Mi-janvier, avec Patrice Clos, secrétaire général de la fédération UNCP FO-Transports, et Pierre Didio, secrétaire général de l’UD FO de Savoie, il a réuni à Chambéry une quarantaine de délégués du syndicat FO des remontées mécaniques et domaines skiables (FO-RMDS), venus de tous les massifs français. L’occasion d’évoquer les différentes problématiques rencontrées par les salariés cette saison.
Le logement reste l’une des principales difficultés, avec une offre insuffisante en station et peu de solutions proposées par les employeurs. Cela se traduit par des loyers très élevés, poussant les travailleurs à s’éloigner toujours plus dans les vallées.
66 % des saisonniers connaissent des périodes de chômage
Selon une vaste enquête menée en 2023, notamment par FO, un tiers des salariés de la branche expriment des difficultés liées au logement. Pour Éric Becker, des solutions pourraient être trouvées par les pouvoirs publics, s’ils en avaient la volonté, comme la réhabilitation de locaux administratifs ou militaires inoccupés, ou la construction de logements dédiés exonérés de taxes.
FO avait soutenu la construction de maisons des saisonniers proposant un hébergement décent avec un loyer raisonnable. C’était une bonne idée, mais les pouvoirs publics ont demandé aux employeurs de payer un an de charges pour une occupation de seulement trois ou quatre mois, et ces derniers se sont retirés, déplore le militant, qui espère que des logements seront conservés pour les saisonniers après les JO d’hiver de 2030 qui se dérouleront dans les Alpes.
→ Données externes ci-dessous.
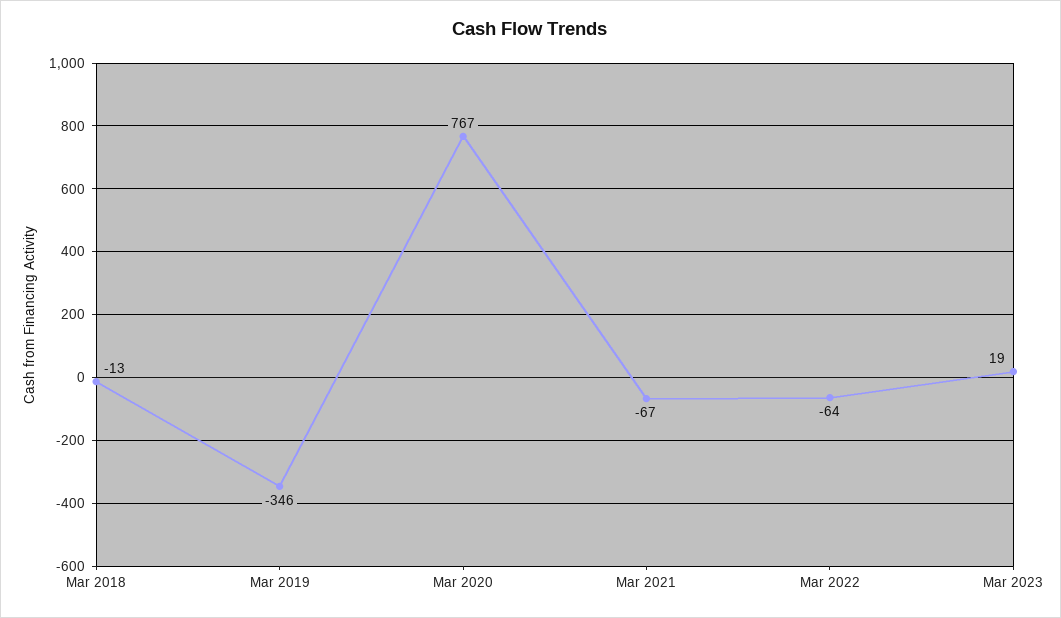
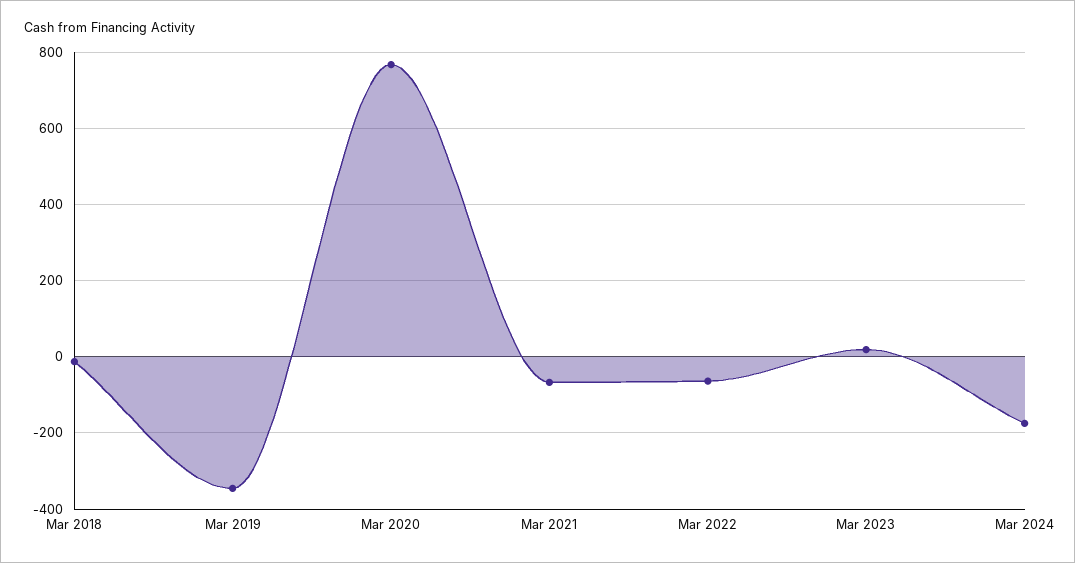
Mar 2024: none -> -180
Selon cette même enquête, la rémunération mensuelle médiane était, en 2023, de 2 000 euros brut pour les saisonniers et de 2 400 euros brut pour les permanents. Pour la saison 2024-2025, la chambre patronale Domaines skiables de France a recommandé à ses adhérents d’augmenter de 1,2 % les salaires et les primes conventionnelles. FO avait revendiqué une hausse de 3 %, pour être à la hauteur des prix pratiqués en station.
Autre problématique, l’indemnisation du chômage, alors que les périodes non travaillées sont inhérentes à la saisonnalité des métiers de la branche. Une étude de l’Ires publiée en mai 2024 précise que même si certaines activités sportives en été peuvent solliciter une main-d’œuvre dans le domaine des remontées mécaniques, cela représente moins de 5 % des activités économiques du secteur. L’activité économique est donc concentrée sur trois ou quatre mois de l’année, ce qui favorise le recours à l’emploi saisonnier de manière systémique. Si, selon l’enquête menée par FO, 84 % des saisonniers contractent au moins un emploi entre deux hivers, cela ne suffit pas pour occuper toute l’intersaison et ils étaient 66 % à connaître des périodes de chômage. Or les dernières réformes imposées par les gouvernements successifs ont durci l’accès à l’indemnisation. Actuellement, pour ouvrir ou recharger des droits, il faut avoir travaillé au moins six mois au cours des vingt-quatre derniers mois. À partir du 1er avril 2025, grâce au combat mené par FO, les saisonniers pourront être indemnisés dès cinq mois de travail. Mais cela reste insuffisant selon le syndicat FO-RMDS car la durée des contrats ne cesse de se réduire.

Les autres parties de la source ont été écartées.